Bon nombre de chansons grivoises
débutent par la formule « M'en revenant de... ». En
revenant du Piémont, de Paris, de Lille en Flandre, ou tout
simplement de métive, nous font souvent présager une suite plutôt
coquine. Nantes n'échappe pas à cette tendance. Sans parler du trop
célèbre itinéraire qui nous mène de Nantes à Montaigu, nous
connaissons également une chanson qui fait le voyage dans l'autre
sens : En revenant de Paris jusqu’à Nantes. C'est l'histoire
d'un jeune homme sommé de recommencer ses exploits et qui avoue
"qu'il n'y a pas moyen, y a plus d’huile dans la lampe."
Celle que nous avons choisie cette semaine, récoltée en Haute-Bretagne, est beaucoup moins connue, mais gagne à l'être.

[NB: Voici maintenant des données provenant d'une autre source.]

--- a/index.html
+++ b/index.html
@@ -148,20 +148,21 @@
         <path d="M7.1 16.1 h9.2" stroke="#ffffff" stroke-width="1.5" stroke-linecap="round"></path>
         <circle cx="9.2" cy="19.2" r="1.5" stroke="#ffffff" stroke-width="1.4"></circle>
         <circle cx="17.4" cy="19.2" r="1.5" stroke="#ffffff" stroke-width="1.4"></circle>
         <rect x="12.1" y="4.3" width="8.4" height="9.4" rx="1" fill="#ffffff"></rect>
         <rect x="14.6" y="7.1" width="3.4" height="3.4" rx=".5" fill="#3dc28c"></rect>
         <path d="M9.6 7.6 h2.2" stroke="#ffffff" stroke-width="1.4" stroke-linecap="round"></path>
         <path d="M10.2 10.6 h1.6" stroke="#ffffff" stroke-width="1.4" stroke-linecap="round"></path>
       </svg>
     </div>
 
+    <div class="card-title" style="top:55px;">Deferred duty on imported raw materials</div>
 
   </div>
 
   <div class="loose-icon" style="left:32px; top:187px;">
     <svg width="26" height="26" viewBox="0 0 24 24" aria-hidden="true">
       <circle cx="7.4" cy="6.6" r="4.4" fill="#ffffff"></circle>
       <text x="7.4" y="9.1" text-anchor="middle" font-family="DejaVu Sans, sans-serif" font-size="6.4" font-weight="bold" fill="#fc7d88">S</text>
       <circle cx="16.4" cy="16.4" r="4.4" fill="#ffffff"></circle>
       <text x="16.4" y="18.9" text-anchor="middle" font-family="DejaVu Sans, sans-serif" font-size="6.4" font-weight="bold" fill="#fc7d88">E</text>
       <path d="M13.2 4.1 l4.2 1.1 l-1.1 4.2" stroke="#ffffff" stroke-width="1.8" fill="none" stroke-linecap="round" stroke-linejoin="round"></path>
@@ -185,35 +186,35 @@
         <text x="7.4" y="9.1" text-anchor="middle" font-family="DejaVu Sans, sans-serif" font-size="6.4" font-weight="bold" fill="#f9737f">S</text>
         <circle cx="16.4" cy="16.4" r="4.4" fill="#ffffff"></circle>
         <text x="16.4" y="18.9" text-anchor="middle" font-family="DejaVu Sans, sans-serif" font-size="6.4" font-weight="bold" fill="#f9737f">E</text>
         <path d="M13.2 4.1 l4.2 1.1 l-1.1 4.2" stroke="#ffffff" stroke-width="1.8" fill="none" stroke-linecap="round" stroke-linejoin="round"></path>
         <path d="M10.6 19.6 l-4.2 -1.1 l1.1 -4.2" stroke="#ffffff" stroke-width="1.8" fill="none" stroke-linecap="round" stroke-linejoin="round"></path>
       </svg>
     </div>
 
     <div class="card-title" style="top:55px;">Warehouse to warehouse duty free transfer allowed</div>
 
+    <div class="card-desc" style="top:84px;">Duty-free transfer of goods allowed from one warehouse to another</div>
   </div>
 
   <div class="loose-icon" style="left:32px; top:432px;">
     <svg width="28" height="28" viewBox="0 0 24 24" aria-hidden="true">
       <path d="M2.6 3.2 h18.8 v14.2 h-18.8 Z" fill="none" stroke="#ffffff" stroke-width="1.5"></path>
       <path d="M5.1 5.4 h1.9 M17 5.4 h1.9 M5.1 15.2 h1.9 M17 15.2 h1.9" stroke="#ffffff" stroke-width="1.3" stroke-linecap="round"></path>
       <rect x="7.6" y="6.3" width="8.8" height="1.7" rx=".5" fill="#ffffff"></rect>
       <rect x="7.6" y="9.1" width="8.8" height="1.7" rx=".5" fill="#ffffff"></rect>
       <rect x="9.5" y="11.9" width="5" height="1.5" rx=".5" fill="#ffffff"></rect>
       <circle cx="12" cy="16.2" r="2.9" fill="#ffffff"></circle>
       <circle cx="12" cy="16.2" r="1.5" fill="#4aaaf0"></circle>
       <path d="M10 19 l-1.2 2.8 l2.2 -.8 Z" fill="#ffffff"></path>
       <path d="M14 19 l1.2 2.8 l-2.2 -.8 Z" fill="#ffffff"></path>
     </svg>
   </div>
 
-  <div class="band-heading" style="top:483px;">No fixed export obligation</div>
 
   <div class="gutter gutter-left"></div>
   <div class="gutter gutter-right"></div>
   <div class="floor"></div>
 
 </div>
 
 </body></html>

Celle que nous avons choisie cette semaine, récoltée en Haute-Bretagne, est beaucoup moins connue, mais gagne à l'être.
Pour écouter la chanson et lire la
suite
Pour toutes les personnes qui
s'intéressent aux rencontres entre le FC Nantes et le Paris
Saint-Germain et que les moteurs de recherche auront amenés à
découvrir cette chanson, précisons que son thème n'a rien de
sportif. Cette insistance à associer des textes grivois avec des
histoires de voyage est curieuse. Est ce une façon de situer
« ailleurs » des aventures qu'une certaine morale aurait
du mal à accepter ? Précaution oratoire ou habitude de
présenter des aventures plaisantes avec une formule convenue ?

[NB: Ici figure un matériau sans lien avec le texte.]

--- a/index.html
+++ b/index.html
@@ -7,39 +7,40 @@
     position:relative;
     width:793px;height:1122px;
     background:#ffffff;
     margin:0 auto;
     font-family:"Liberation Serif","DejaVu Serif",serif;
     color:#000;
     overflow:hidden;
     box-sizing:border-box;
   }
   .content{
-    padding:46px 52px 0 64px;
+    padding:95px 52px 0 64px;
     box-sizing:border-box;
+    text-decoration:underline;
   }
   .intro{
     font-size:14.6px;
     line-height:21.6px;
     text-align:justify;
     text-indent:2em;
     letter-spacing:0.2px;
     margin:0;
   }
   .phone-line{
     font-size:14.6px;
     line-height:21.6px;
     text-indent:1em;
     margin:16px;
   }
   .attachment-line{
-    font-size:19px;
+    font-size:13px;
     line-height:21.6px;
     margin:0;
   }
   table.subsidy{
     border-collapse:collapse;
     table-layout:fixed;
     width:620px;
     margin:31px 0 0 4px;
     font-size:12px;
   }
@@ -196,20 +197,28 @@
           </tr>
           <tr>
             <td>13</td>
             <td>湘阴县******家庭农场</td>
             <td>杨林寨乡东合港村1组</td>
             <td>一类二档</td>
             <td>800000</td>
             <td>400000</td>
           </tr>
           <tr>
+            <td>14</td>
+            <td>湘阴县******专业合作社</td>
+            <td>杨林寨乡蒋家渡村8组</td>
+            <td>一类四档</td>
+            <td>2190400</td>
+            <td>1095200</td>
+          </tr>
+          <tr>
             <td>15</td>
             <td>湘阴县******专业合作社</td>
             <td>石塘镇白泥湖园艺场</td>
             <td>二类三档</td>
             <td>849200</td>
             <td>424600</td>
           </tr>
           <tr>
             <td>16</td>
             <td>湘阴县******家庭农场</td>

Cela mériterait un étude plus approfondie. Mais notre temps est
limité et le votre aussi.
De même, il est fréquent de trouver
trois filles dans ces chanson légères. L'occupation de nos trois
mômes est assez inhabituelle. Au passage, cette chanson nous en
apprend sur la culture du lin ! Traditionnellement, pour lui
conserver toute la longueur de sa fibre, cette plante était cueillie
à la main. D'où l'utilisation de ce verbe « poignetter »
qu'il ne faut pas espérer trouver dans le dictionnaire usuel (1).
L'opération suivante était le broyage. D'ailleurs, les versions
canadiennes de la chanson nous parlent de jeunes filles qui broyaient
du lin.
Bien des ingrédients d'une chanson
grivoise sont donc réunis ici, outre l'incipit, un médecin, des
jeunes filles dont l'une souffre du mal de reins. Parmi les autres
protagonistes, voici la maquerelle, qui permet d'imaginer que la
culture du lin n'est peut être pas l'activité principale de ces
«mômes ». Quand au père taupin, présent dans certaines
chansons paillardes, il fait référence à un milieu universitaire
porté sur ce type de gauloiseries. Le texte reste malgré tout assez
sobre, à part cet insistant « comme un con » au refrain.
Pour découvrir d'autres exemples de
cette chanson il faut donc traverser l'Atlantique et s'intéresser
aux collectes effectuées au Québec ou en Acadie. Les version notées
par Marius Barbeau ou Geneviève Massignon (2) ne situent pas
l'action à Nantes mais à Saint Martin. Pourtant nous y sommes
toujours dans le domaine du teillage du chanvre ou du lin, ce qui l'a
fait classer un peu rapidement dans les chansons « de métiers »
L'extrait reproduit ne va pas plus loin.